_YOUR TASK_:
Your answer must consist of exactly the lines below, starting with the line with "ship to: 18" and going on through the line with "total: 10197.98 -> 11511.29", and nothing else.

_INPUT DATA_:
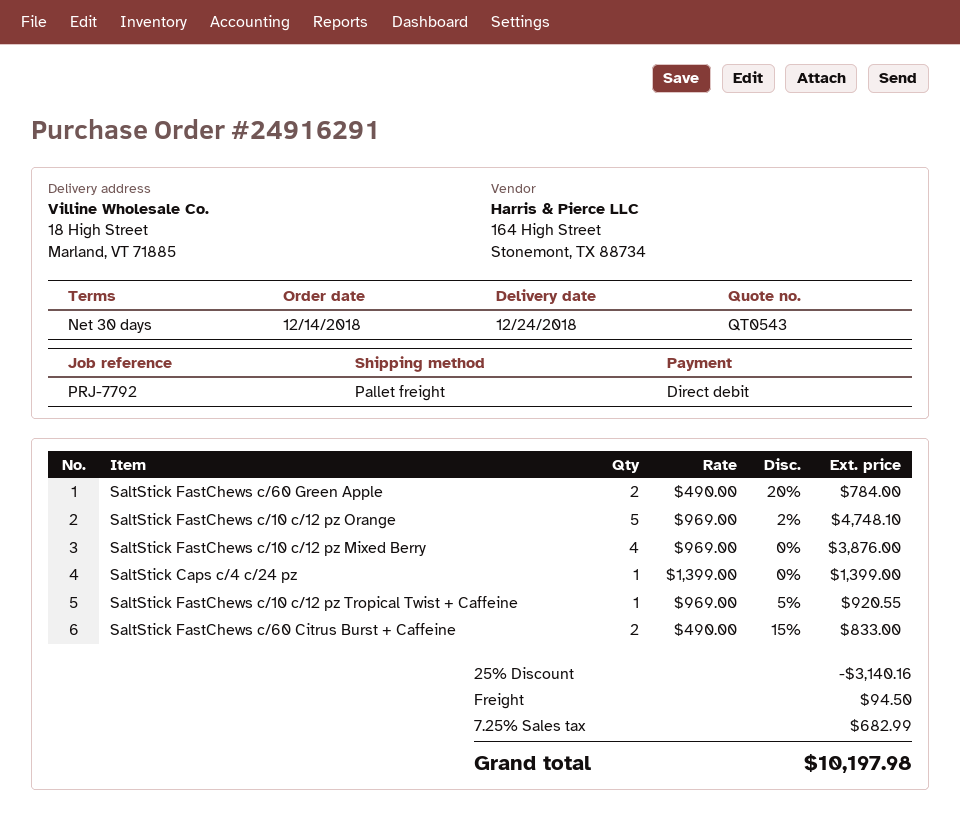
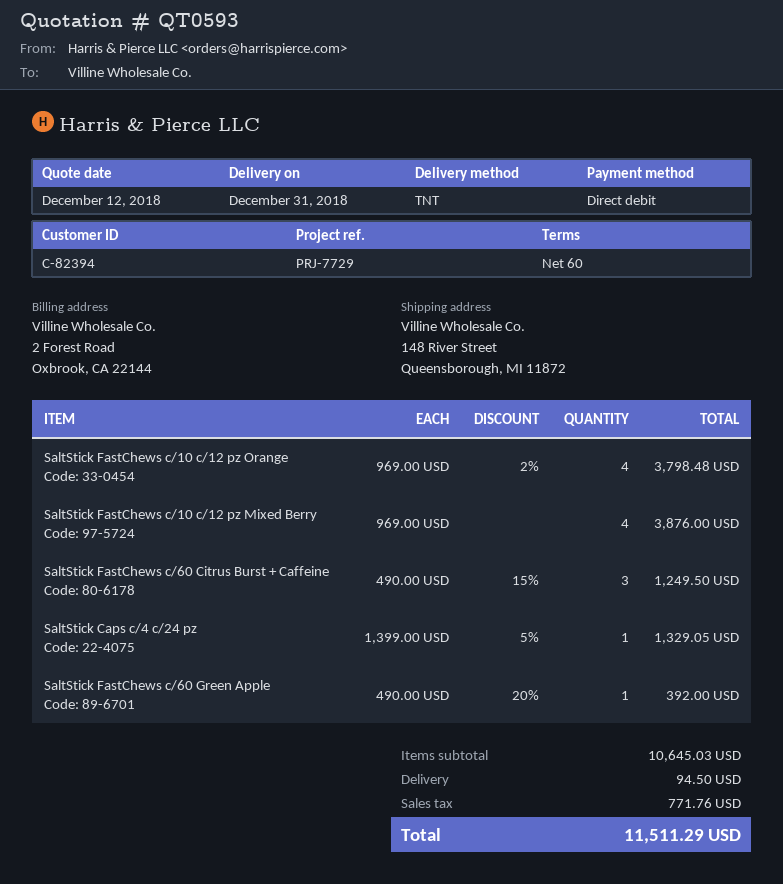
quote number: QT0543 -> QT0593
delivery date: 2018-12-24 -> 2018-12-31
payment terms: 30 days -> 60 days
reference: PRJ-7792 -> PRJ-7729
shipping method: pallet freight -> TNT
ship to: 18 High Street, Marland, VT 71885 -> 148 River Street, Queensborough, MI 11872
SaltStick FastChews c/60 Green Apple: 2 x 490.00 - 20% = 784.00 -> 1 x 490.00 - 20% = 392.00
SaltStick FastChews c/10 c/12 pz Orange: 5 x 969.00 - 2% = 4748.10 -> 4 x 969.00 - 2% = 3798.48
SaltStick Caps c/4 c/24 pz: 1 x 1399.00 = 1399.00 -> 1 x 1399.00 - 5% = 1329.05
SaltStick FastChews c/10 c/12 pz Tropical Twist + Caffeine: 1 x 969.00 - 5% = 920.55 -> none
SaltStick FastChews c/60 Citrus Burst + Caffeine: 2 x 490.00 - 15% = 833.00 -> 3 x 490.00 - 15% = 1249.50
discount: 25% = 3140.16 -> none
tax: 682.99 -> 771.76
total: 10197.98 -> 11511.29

...

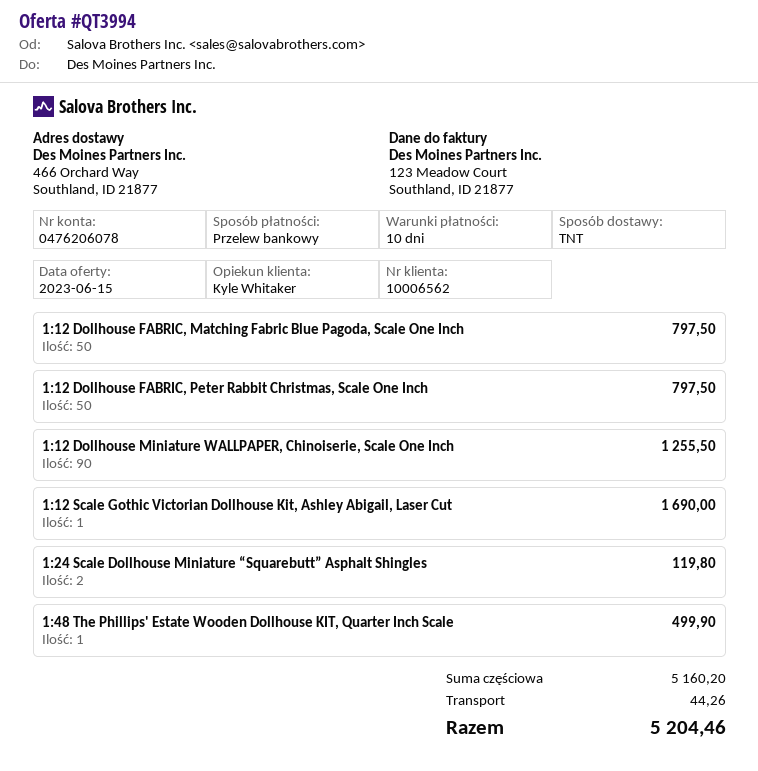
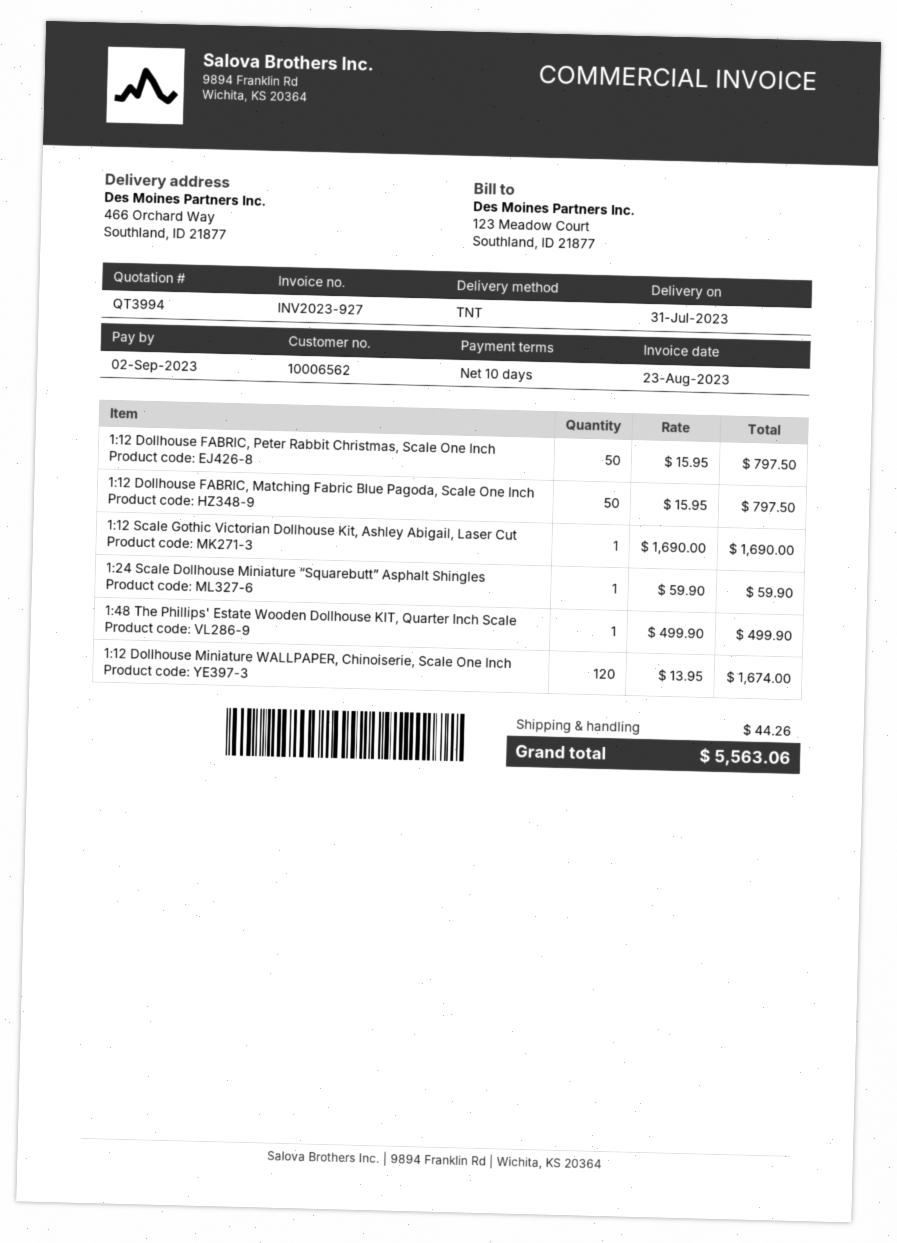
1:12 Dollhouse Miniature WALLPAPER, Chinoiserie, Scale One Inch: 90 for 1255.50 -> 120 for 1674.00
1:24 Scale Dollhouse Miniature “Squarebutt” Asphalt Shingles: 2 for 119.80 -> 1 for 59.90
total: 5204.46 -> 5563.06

_TASK ANSWER_:
ship to: 18 High Street, Marland, VT 71885 -> 148 River Street, Queensborough, MI 11872
SaltStick FastChews c/60 Green Apple: 2 x 490.00 - 20% = 784.00 -> 1 x 490.00 - 20% = 392.00
SaltStick FastChews c/10 c/12 pz Orange: 5 x 969.00 - 2% = 4748.10 -> 4 x 969.00 - 2% = 3798.48
SaltStick Caps c/4 c/24 pz: 1 x 1399.00 = 1399.00 -> 1 x 1399.00 - 5% = 1329.05
SaltStick FastChews c/10 c/12 pz Tropical Twist + Caffeine: 1 x 969.00 - 5% = 920.55 -> none
SaltStick FastChews c/60 Citrus Burst + Caffeine: 2 x 490.00 - 15% = 833.00 -> 3 x 490.00 - 15% = 1249.50
discount: 25% = 3140.16 -> none
tax: 682.99 -> 771.76
total: 10197.98 -> 11511.29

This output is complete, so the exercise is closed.